SOURCE MATERIAL section start

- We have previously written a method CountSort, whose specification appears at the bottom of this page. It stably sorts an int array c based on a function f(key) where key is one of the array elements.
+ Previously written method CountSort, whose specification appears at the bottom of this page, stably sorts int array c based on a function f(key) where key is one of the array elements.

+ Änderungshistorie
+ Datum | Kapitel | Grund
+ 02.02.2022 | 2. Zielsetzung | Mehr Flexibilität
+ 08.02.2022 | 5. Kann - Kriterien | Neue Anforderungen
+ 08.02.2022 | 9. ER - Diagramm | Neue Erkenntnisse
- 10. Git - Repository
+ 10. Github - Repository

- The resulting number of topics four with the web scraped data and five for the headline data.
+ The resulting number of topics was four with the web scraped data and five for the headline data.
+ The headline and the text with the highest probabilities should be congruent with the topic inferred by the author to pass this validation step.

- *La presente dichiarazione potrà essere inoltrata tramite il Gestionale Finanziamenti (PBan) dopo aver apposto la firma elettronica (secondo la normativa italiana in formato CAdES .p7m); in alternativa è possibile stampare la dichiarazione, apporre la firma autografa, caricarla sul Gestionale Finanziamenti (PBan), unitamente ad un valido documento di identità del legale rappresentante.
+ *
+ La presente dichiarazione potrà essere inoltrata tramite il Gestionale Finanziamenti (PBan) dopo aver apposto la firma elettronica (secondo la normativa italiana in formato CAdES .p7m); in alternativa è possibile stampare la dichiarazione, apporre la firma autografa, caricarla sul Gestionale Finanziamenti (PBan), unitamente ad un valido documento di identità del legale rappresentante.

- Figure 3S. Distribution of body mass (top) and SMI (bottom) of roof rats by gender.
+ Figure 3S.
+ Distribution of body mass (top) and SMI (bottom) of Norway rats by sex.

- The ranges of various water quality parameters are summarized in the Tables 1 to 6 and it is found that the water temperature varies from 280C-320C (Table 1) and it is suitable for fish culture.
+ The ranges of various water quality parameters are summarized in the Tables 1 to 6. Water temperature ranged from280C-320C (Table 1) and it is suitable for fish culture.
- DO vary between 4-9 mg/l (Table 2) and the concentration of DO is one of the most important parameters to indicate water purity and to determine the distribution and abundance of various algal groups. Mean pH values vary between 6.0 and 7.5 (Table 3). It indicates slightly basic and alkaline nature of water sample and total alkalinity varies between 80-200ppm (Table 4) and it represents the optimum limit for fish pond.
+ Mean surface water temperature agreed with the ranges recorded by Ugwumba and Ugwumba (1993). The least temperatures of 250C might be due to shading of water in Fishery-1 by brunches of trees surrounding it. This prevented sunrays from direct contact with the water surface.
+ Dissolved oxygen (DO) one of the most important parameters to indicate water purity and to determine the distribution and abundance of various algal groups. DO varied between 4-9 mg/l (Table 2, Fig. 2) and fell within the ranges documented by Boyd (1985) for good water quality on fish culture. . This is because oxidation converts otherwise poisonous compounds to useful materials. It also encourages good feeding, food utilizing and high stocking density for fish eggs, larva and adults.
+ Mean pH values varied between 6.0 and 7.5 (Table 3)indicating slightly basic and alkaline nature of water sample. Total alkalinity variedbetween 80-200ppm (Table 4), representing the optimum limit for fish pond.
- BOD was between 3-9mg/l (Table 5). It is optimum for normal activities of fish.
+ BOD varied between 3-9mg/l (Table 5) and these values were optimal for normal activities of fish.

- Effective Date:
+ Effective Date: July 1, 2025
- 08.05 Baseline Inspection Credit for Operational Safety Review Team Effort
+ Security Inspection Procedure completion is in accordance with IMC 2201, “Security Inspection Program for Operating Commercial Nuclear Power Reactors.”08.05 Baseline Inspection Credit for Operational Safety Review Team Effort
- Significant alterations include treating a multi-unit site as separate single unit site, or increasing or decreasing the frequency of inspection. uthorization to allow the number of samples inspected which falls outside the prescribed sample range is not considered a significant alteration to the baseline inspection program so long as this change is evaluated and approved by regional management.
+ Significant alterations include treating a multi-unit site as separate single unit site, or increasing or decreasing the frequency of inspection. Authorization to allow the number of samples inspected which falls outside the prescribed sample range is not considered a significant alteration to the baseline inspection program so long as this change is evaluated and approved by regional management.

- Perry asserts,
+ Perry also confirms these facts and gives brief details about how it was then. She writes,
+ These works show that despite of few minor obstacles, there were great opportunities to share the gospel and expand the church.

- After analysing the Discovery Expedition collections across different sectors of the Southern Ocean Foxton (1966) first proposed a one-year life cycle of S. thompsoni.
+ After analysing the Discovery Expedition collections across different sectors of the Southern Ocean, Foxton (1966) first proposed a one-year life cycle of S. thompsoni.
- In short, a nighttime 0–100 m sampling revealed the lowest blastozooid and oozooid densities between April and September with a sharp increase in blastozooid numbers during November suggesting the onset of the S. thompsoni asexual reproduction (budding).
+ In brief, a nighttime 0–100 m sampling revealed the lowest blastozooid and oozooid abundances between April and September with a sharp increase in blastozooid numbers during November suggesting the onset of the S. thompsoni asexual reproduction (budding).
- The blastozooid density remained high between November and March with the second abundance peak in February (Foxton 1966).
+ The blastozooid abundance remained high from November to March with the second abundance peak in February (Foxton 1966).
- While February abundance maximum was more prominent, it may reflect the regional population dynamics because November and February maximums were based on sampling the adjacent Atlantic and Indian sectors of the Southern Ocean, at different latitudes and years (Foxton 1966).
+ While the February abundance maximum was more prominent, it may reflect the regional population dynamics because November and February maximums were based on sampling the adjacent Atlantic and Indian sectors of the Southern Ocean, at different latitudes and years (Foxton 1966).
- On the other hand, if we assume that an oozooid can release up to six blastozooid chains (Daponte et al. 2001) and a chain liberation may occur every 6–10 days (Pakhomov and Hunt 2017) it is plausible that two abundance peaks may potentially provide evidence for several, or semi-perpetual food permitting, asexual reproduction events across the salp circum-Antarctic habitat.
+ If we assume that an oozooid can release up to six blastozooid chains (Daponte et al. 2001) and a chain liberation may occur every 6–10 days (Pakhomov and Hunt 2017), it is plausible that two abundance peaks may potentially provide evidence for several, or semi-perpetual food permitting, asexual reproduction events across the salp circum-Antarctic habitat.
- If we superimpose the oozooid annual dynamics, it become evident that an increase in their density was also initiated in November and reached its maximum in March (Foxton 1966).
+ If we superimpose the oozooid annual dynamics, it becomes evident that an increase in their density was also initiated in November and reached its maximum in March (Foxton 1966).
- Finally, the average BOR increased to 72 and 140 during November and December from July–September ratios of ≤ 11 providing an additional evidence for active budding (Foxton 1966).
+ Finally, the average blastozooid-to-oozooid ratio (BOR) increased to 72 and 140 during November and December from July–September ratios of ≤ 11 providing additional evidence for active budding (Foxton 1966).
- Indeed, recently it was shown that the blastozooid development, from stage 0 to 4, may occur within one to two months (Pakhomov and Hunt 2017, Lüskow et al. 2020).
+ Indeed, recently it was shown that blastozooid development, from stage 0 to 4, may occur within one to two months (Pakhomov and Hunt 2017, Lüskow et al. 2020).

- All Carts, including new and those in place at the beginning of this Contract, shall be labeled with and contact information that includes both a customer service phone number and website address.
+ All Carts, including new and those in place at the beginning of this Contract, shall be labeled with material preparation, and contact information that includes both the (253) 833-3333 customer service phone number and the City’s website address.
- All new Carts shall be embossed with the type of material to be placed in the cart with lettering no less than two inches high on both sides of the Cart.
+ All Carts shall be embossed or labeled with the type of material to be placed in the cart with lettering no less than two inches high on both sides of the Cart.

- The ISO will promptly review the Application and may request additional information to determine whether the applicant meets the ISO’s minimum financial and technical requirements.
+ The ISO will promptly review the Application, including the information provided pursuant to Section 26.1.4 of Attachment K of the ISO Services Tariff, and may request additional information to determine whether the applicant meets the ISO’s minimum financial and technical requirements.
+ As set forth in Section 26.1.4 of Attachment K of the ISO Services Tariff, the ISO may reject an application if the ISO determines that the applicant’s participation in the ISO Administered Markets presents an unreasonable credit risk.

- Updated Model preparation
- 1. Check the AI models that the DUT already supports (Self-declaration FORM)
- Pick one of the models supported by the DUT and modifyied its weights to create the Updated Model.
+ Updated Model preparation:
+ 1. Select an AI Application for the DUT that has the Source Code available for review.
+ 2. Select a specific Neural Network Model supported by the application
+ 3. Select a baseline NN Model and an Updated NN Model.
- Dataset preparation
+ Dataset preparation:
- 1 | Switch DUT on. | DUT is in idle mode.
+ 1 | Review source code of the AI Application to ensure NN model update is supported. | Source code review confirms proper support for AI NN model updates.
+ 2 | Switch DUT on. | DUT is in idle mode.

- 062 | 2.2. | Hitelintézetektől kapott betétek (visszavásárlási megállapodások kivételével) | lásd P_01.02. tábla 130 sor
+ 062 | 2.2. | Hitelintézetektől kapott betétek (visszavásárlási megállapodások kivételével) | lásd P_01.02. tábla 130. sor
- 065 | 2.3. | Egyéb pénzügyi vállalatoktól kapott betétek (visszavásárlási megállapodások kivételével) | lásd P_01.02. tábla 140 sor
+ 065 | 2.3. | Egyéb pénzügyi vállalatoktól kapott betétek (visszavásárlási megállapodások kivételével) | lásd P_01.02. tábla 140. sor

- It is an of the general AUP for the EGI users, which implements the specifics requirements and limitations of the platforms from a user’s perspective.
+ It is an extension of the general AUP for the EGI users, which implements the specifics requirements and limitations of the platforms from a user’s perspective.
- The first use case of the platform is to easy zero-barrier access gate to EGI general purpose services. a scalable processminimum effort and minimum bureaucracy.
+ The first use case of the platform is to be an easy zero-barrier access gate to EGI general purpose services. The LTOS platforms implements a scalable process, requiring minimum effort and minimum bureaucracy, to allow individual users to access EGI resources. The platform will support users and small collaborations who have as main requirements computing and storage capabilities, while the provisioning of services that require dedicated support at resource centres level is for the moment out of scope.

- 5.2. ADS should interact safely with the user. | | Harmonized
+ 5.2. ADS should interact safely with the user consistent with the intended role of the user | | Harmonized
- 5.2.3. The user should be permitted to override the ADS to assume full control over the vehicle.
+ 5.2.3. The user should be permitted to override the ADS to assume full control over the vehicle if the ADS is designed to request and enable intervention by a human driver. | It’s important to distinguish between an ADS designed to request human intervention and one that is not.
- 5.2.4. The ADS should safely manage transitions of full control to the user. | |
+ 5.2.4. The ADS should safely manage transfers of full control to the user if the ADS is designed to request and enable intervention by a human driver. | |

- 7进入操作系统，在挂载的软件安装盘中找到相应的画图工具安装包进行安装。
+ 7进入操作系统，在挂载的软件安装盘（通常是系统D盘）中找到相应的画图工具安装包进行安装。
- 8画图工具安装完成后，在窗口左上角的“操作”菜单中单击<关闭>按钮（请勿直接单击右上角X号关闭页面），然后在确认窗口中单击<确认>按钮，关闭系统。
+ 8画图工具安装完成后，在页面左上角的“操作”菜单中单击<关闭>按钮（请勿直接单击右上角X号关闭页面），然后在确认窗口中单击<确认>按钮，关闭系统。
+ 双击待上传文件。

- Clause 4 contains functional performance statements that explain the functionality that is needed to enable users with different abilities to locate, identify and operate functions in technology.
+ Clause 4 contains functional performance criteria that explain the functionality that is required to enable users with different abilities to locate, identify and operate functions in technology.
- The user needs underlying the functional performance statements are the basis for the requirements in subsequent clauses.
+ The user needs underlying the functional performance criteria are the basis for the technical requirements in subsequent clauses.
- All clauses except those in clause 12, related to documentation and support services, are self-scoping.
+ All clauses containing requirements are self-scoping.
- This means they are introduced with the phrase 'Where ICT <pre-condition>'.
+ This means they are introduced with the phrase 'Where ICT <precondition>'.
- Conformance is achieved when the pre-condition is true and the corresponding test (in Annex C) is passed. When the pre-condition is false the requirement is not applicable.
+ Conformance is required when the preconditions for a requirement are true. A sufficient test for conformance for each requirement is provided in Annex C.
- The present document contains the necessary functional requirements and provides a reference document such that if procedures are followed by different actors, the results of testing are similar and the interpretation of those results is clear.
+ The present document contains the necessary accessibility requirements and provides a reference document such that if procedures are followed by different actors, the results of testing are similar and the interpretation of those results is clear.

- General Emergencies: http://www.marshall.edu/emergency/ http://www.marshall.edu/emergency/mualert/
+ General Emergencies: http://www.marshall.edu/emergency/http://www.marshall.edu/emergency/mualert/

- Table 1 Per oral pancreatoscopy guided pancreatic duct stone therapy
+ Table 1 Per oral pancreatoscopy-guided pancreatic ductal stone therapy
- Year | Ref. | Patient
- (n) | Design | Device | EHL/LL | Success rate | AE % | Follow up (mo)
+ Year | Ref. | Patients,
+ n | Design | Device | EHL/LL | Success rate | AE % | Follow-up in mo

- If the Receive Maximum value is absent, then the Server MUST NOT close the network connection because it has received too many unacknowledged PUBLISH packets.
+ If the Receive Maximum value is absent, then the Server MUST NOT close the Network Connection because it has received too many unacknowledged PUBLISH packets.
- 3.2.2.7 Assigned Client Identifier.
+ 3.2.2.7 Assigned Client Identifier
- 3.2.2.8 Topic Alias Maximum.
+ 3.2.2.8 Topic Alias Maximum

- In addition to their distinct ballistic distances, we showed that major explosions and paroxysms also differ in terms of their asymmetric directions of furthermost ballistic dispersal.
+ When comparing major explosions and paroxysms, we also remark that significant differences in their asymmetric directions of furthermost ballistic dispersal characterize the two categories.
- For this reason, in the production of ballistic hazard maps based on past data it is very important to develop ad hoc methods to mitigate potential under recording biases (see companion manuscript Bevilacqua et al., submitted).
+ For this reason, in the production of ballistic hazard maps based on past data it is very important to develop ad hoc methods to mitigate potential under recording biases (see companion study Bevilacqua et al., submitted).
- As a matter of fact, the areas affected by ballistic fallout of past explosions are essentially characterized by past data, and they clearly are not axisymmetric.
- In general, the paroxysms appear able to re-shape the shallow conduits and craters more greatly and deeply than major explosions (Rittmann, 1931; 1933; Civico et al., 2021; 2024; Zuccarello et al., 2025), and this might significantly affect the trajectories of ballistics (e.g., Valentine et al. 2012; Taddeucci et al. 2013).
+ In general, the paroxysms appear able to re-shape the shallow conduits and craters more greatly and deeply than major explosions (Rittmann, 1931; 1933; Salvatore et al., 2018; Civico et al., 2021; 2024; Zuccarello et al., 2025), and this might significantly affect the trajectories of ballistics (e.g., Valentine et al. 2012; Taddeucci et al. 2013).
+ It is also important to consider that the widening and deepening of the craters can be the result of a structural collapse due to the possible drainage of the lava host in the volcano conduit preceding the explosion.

SOURCE MATERIAL section end

## TASK
Could you set down, exactly as written, the lines above between the one holding "Updated NN Model." and the one holding "tábla 140. sor", inclusive, and nothing more?

## COMPLETED EXERCISE
+ 3. Select a baseline NN Model and an Updated NN Model.
- Dataset preparation
+ Dataset preparation:
- 1 | Switch DUT on. | DUT is in idle mode.
+ 1 | Review source code of the AI Application to ensure NN model update is supported. | Source code review confirms proper support for AI NN model updates.
+ 2 | Switch DUT on. | DUT is in idle mode.

- 062 | 2.2. | Hitelintézetektől kapott betétek (visszavásárlási megállapodások kivételével) | lásd P_01.02. tábla 130 sor
+ 062 | 2.2. | Hitelintézetektől kapott betétek (visszavásárlási megállapodások kivételével) | lásd P_01.02. tábla 130. sor
- 065 | 2.3. | Egyéb pénzügyi vállalatoktól kapott betétek (visszavásárlási megállapodások kivételével) | lásd P_01.02. tábla 140 sor
+ 065 | 2.3. | Egyéb pénzügyi vállalatoktól kapott betétek (visszavásárlási megállapodások kivételével) | lásd P_01.02. tábla 140. sor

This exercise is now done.